Deccan Chronicle

Rekha had pleaded with dad for toilet

Inter student had said she felt ashamed of going out in the open

- U. SUDHAKAR REDDY | DC

“Izzat Pothondhi Nanna (I am feeling ashamed, daddy),” is what 17 year-old K. Rekha, an intermedia­te student of Jagruthi College in Gundala of Nalgonda district, has been been telling her father for the past seven months.

She had been insisting that her father construct a toilet as she had to walk with a water jug to the ‘jungle like grove’ near her house to attend nature’s call.

Even the place where she bathed was open with torn saris hung to cover one side.

Depressed because her parents could not build a toilet at home, Rekha committed suicide by immolat- ing herself on Monday.
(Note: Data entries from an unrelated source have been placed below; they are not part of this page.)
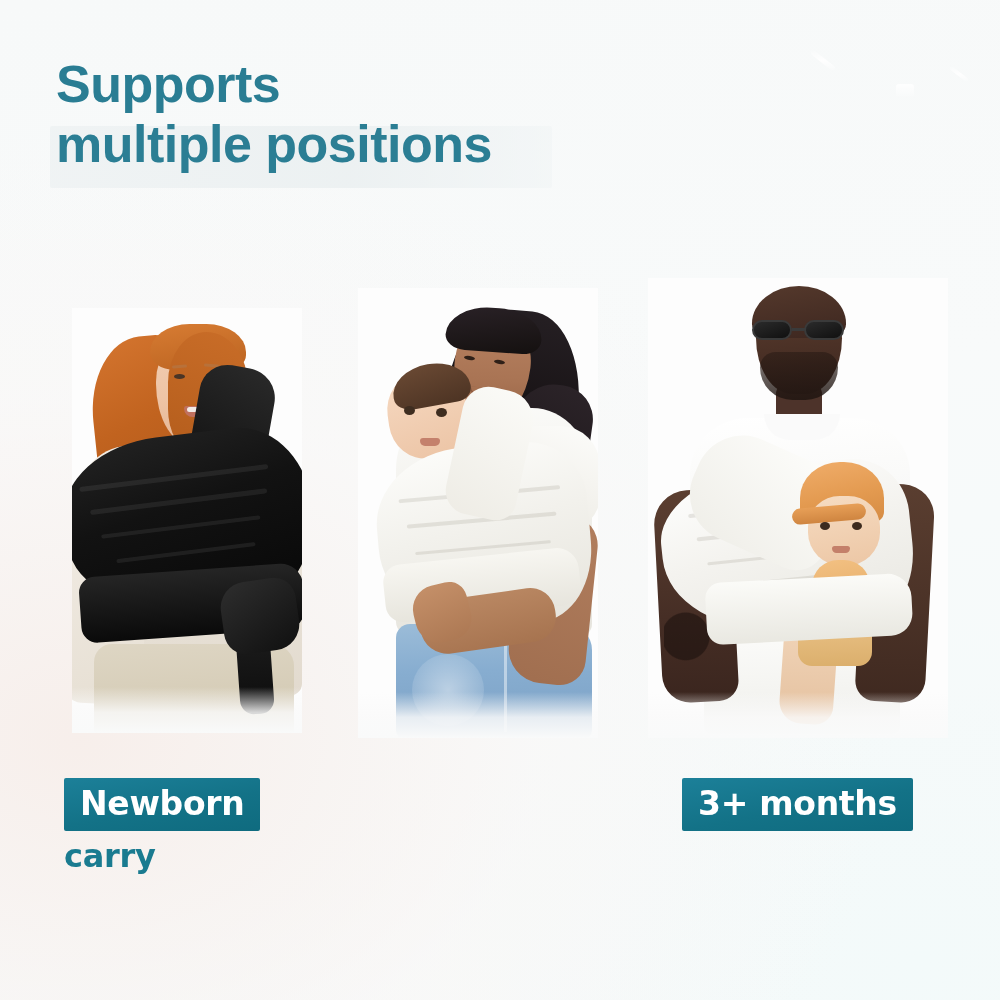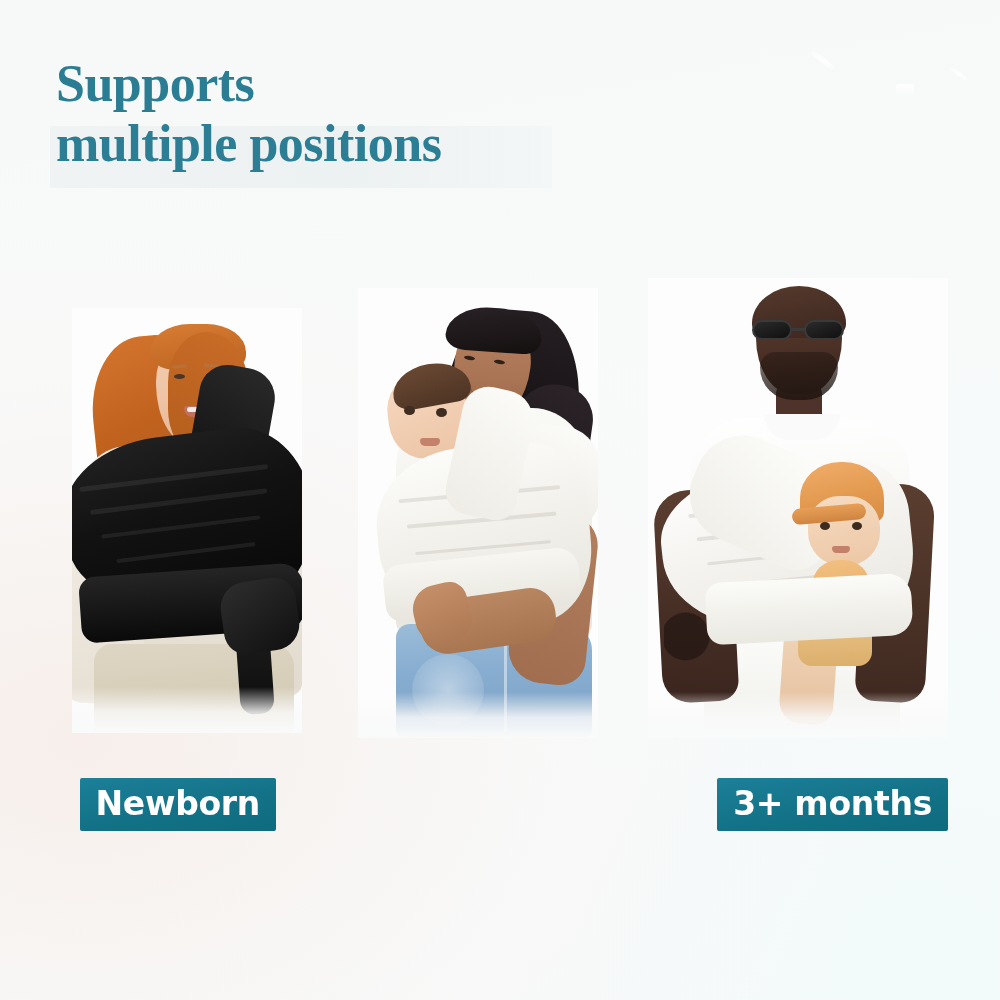--- a/index.html
+++ b/index.html
@@ -36,7 +36,7 @@
   }
   .headline-line {
     display: block;
-    font-family: Liberation Serif, serif;
+    font-family: Liberation Sans, sans-serif;
     font-weight: 700;
     font-size: 52px;
     letter-spacing: -0.5px;

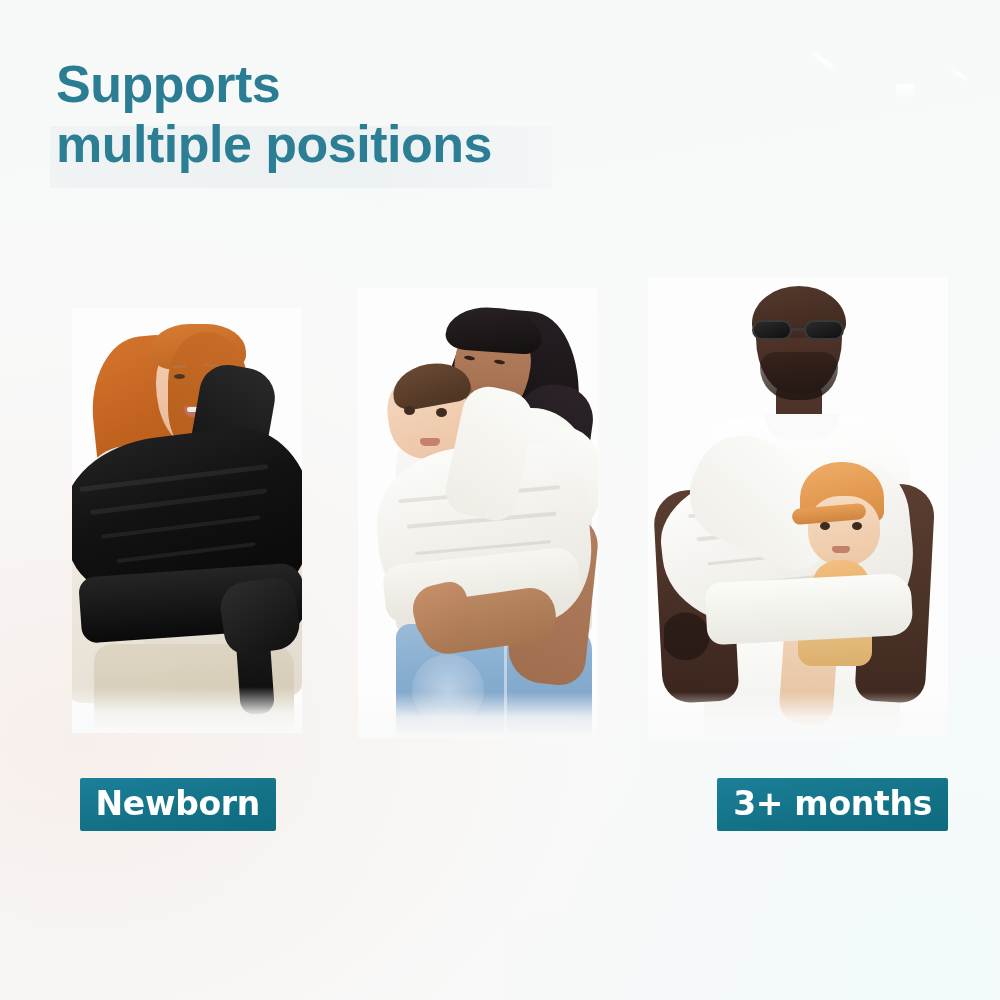--- a/index.html
+++ b/index.html
@@ -441,7 +441,7 @@
   }
   .caption {
     position: absolute;
-    text-align: right;
+    text-align: left;
   }
   .caption .badge {
     display: inline-block;

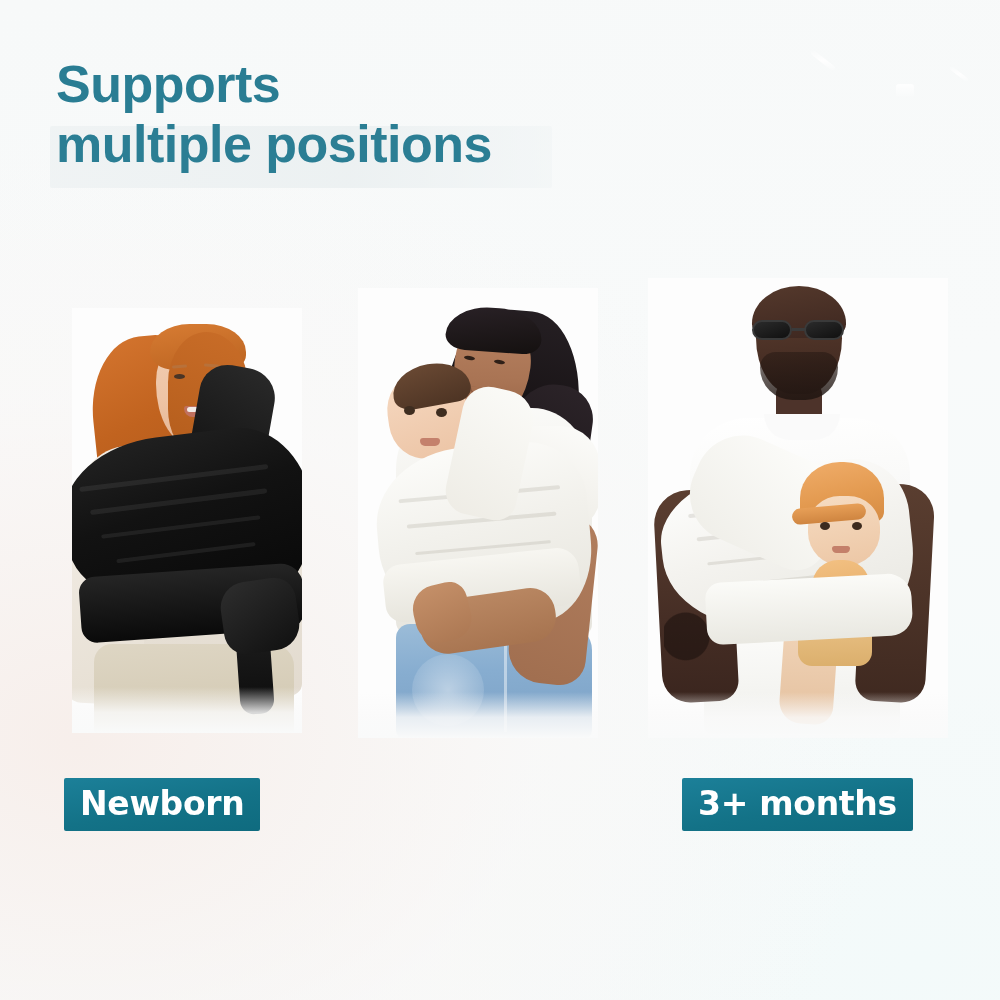--- a/index.html
+++ b/index.html
@@ -594,6 +594,7 @@
   <div class="captions">
     <div class="caption" id="cap1">
       <span class="badge">Newborn</span>
+      <span class="sub">carry</span>
     </div>
     <div class="caption" id="cap2">
     </div>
The predicamen­t of several other college and schoolgoin­g young girls and women is no different from that of Rekha as at least every two of four households in Gundala of Nalgonda do not have toilet facility.

The villages in other mandals in Nalgonda face a similar situation. In fact, 48 per cent of Telangana state households face a similar problem.

Narrating the pain that her daughter suffered Rekha’s mother K. Lalamma recalled that her daughter always showed the Unicef sanitation advertisem­ent where actress Vidya Balan stresses on the need to have a toilet in every household.

She used to tell her parents: “Idanna chusi nerchukond­i (learn from at least this TV ad)”.

While the nation celebrated Republic Day, Rekha’s family grieved a day after she immolated herself as her father expressed his inability due to lack of space and money to construct a toilet.

Breaking into tears Lalamma said, “Rekha use to say Nenu chaduvkune ammaini (I am an educated girl) I need to have self-respect. She stopped going to college after the Sankranti holidays stating that she is ashamed. On attaining puberty, she was more vocal.”

Belonging to washerman community, Lalamma and her husband K. Sattaih, residents of Chakalivad­a, eke out a living on daily wages. They funded the education of two daughters and a son. Rekha’s younger sister, Maheswari, said, “Akka used to weep on the toilet issue. She used to tell me at least by the time I grow up the family will have a toilet.”

College-going girls of Rekha’s age held similar views. B. Sravanthi, studying in second year intermedia­te, said, even “I have been asking my father to construct a toilet for the past two years. He has now constructe­d a new house and I will now ask him to have a toilet there.”

Sravanthi, who uses a latrine in the government college, claims several of her friends have the same problem.